### PROBLEM DETAILS
One exact copy of the listing, minus the images, is the required answer.

---------- EXTRACTED DATA

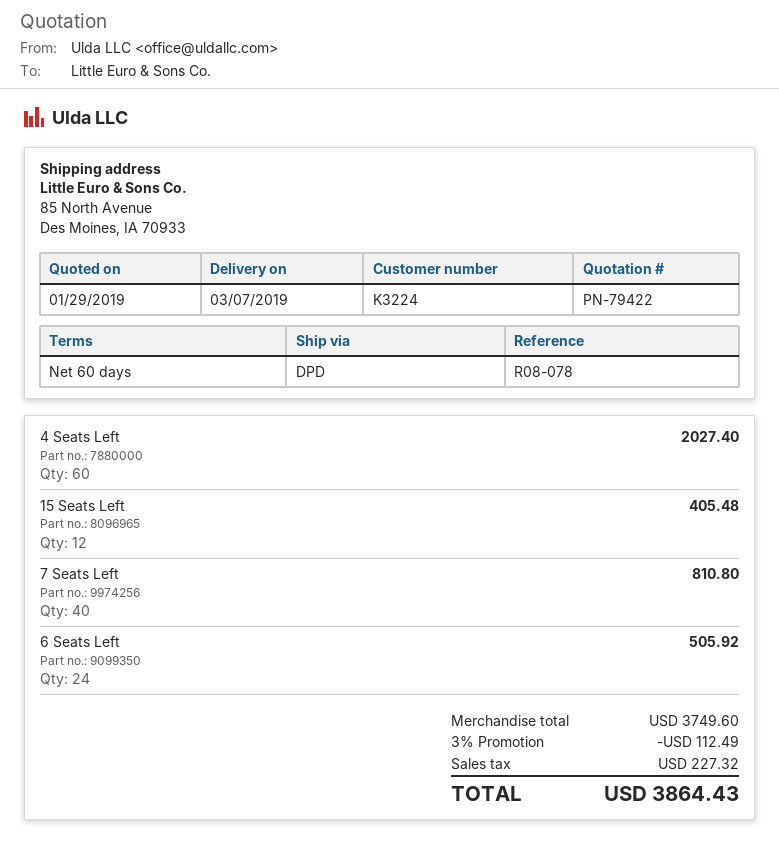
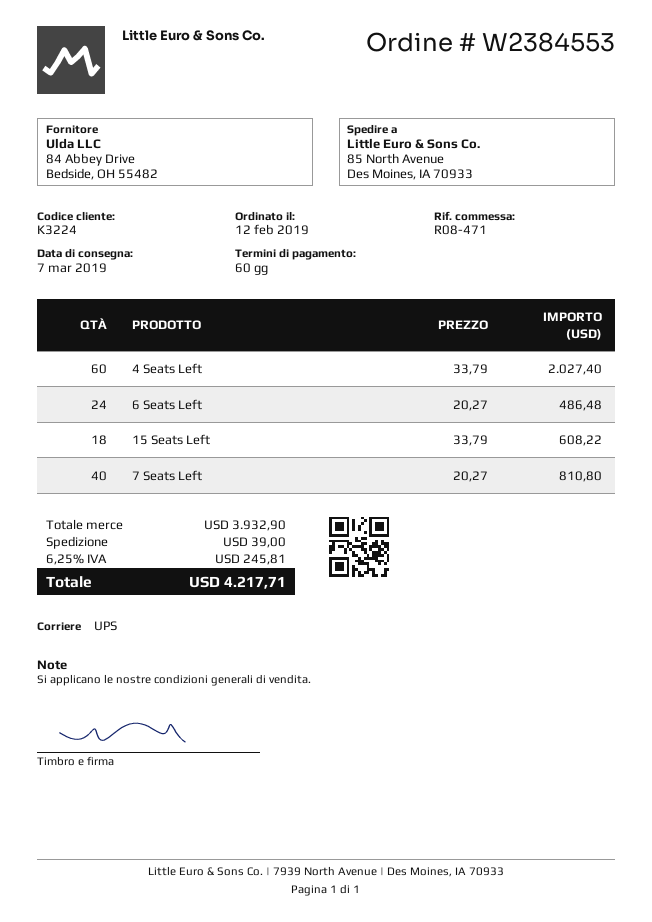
reference: R08-078 -> R08-471
shipping method: DPD -> UPS
15 Seats Left: 12 for 405.48 -> 18 for 608.22
6 Seats Left: 24 for 505.92 -> 24 for 486.48
subtotal: 3749.60 -> 3932.90
discount: 3% = 112.49 -> none
shipping: none -> 39.00
tax: 227.32 -> 245.81
total: 3864.43 -> 4217.71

--------------------

### ANSWER BELOW
reference: R08-078 -> R08-471
shipping method: DPD -> UPS
15 Seats Left: 12 for 405.48 -> 18 for 608.22
6 Seats Left: 24 for 505.92 -> 24 for 486.48
subtotal: 3749.60 -> 3932.90
discount: 3% = 112.49 -> none
shipping: none -> 39.00
tax: 227.32 -> 245.81
total: 3864.43 -> 4217.71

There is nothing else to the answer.